## ACTIVITY
Somewhere below are a line with "order number: SO-36189 -> SO-36183" and a later line with "40/20/40 split, sedan, leather, with sport seat, oyster.: none". Output exactly those lines and all lines between them.

## GIVEN RECORDS

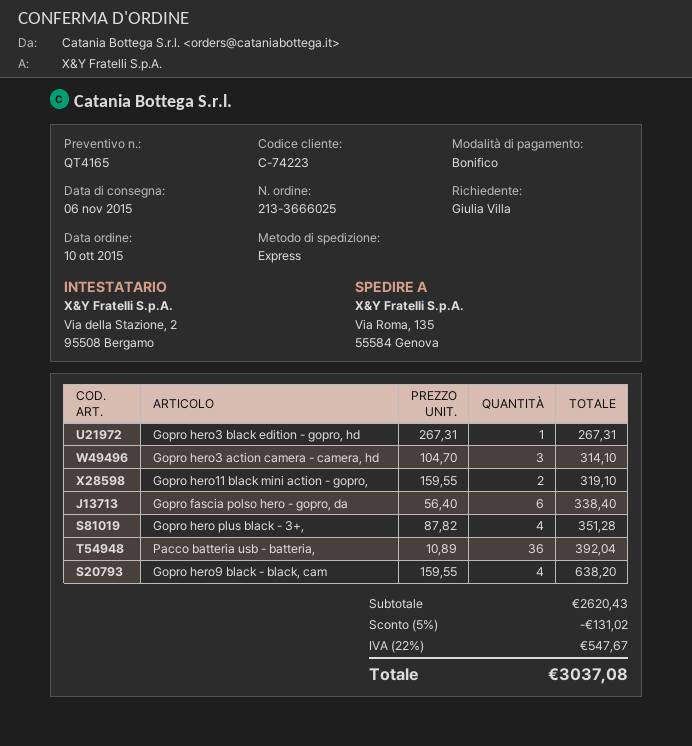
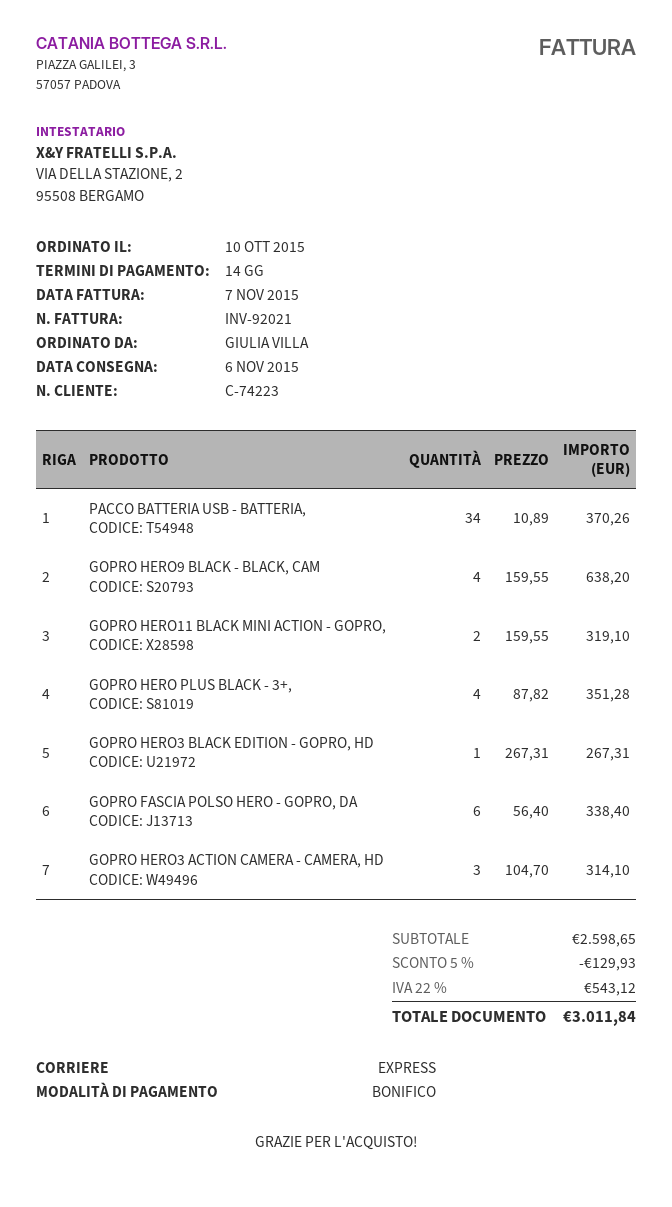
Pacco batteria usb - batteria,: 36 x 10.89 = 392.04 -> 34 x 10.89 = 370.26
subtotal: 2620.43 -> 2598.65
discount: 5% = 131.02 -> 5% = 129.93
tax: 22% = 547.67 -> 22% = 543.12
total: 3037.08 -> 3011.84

...

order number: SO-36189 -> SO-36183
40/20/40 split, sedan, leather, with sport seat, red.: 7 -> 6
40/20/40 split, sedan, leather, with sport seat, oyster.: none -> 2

## ANSWER AREA
order number: SO-36189 -> SO-36183
40/20/40 split, sedan, leather, with sport seat, red.: 7 -> 6
40/20/40 split, sedan, leather, with sport seat, oyster.: none -> 2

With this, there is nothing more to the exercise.